Jews are one of the only groups in the world that have not lost their identity, and their identity is not established by which country they were born in; for example: an American is an American if he is born in America, but a Jew is a Jew because he is born of a Jew, not whether he was born in Israel. The Jewish people are still a by-word and a laughingstock (Psalm 44:14) today but in the Kingdom age they will be the head of the nations (Zechariah 8:23).
King and Haman sat down to drink right after signing this decree.
“Perplexed” means “confusion.” The city was confused and had no idea about what was going on. There were no newspapers back then; a rider would come through and post the news where everyone could stand around and read it.
The Jews were probably wishing they had gone back to the land at this point.
Mordecai mourns (1-5)
Esther did not even get wind of this before Mordecai; being the queen did not entitle her to information or power.
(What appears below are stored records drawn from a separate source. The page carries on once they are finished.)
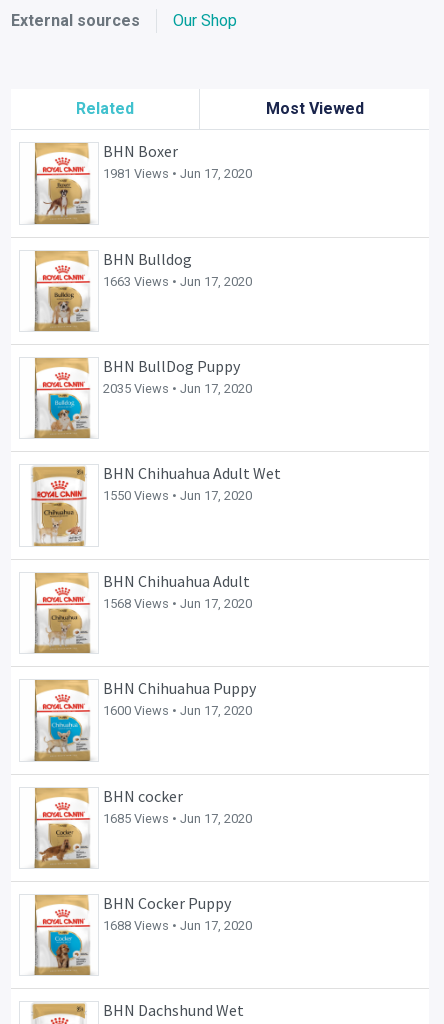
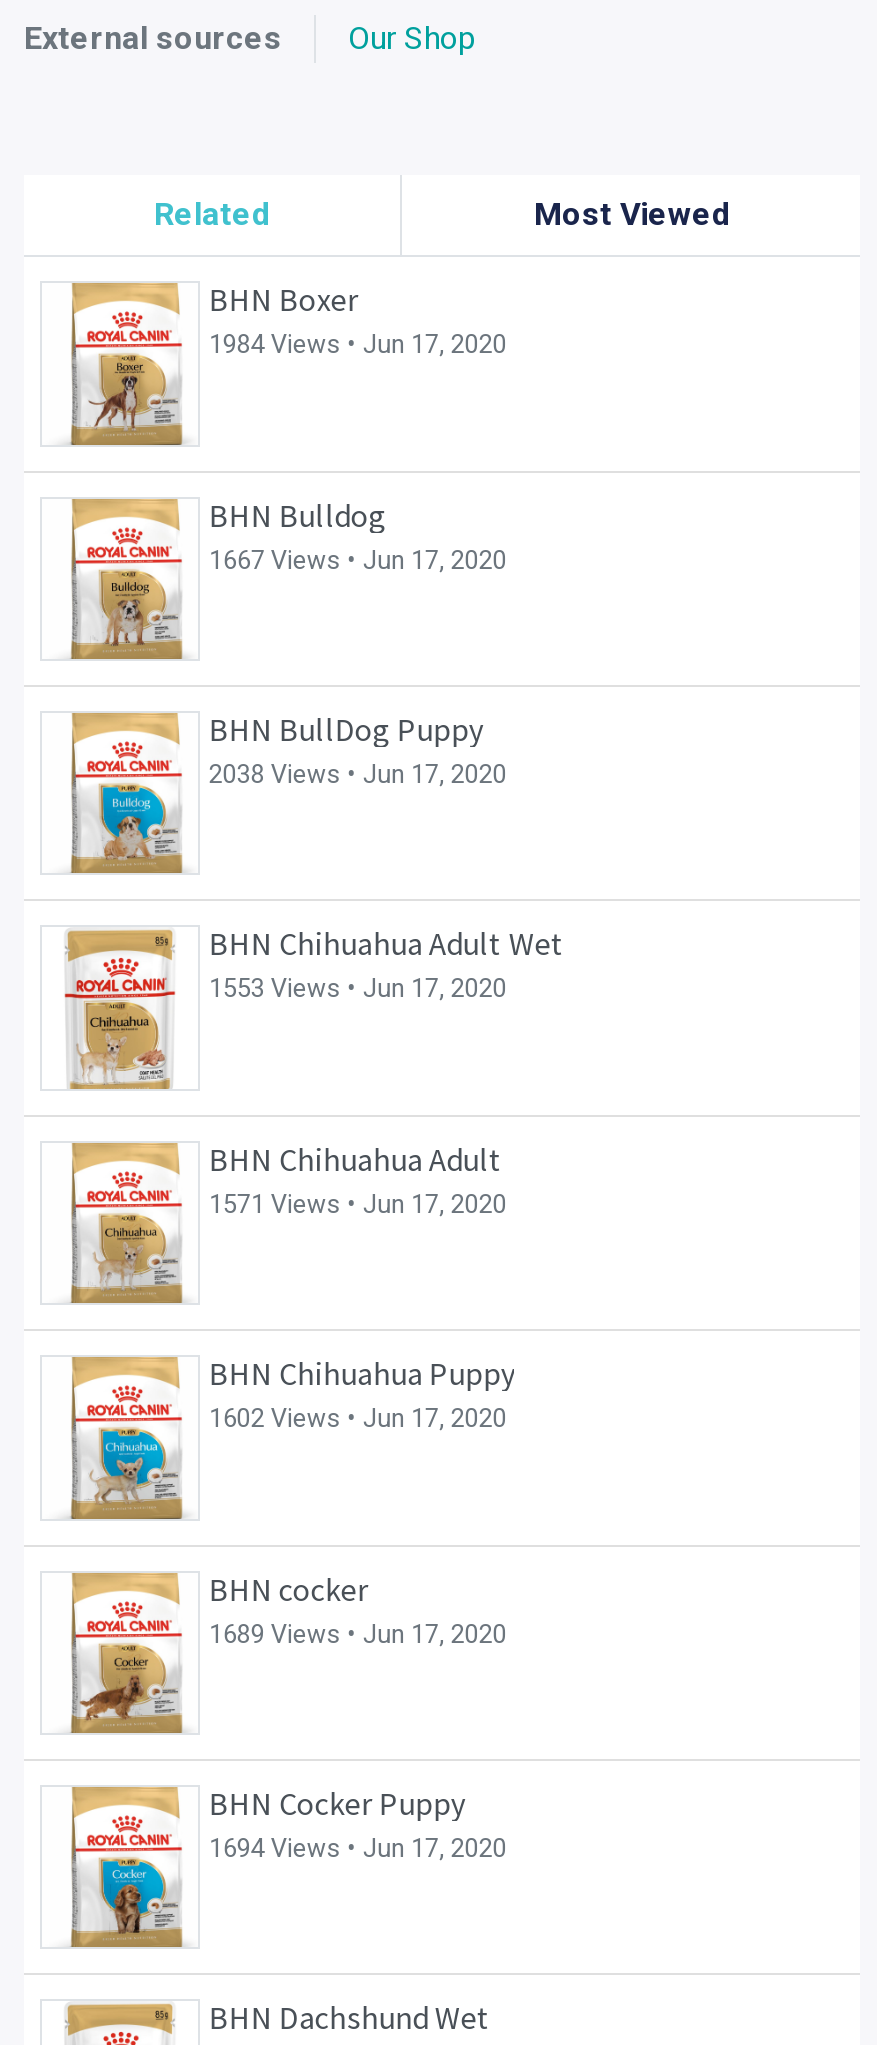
- 1981 Views • Jun 17, 2020
+ 1984 Views • Jun 17, 2020

- 1663 Views • Jun 17, 2020
+ 1667 Views • Jun 17, 2020

- 2035 Views • Jun 17, 2020
+ 2038 Views • Jun 17, 2020

- 1550 Views • Jun 17, 2020
+ 1553 Views • Jun 17, 2020

- 1568 Views • Jun 17, 2020
+ 1571 Views • Jun 17, 2020

- 1600 Views • Jun 17, 2020
+ 1602 Views • Jun 17, 2020

- 1685 Views • Jun 17, 2020
+ 1689 Views • Jun 17, 2020

- 1688 Views • Jun 17, 2020
+ 1694 Views • Jun 17, 2020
The palace goings-on were more known to the public than to the queen.
The Julian calendar had not come to existence yet, so we don’t know what a year was construed to. Mordecai may have been much older than Esther but we are not sure.
Mordecai asks Esther to intercede (6-17)
Mordecai showed Esther that she was very disposable. She had been living in luxury the whole time and it was a very sobering message when she realized that she would not escape from the decree just because she was the queen. She was certainly in a position to try something, since she had nothing to lose; either she died if the King did not extend the golden scepter (Verse 11 and 16) or she would die because of the King’s decree.
God can work through us or around us—he can do miracles but we have to do our part. Mordecai acknowledged that salvation would come from somewhere else if not by Esther (Verse 14), but would not simply allow it to happen without making an attempt to carry it out.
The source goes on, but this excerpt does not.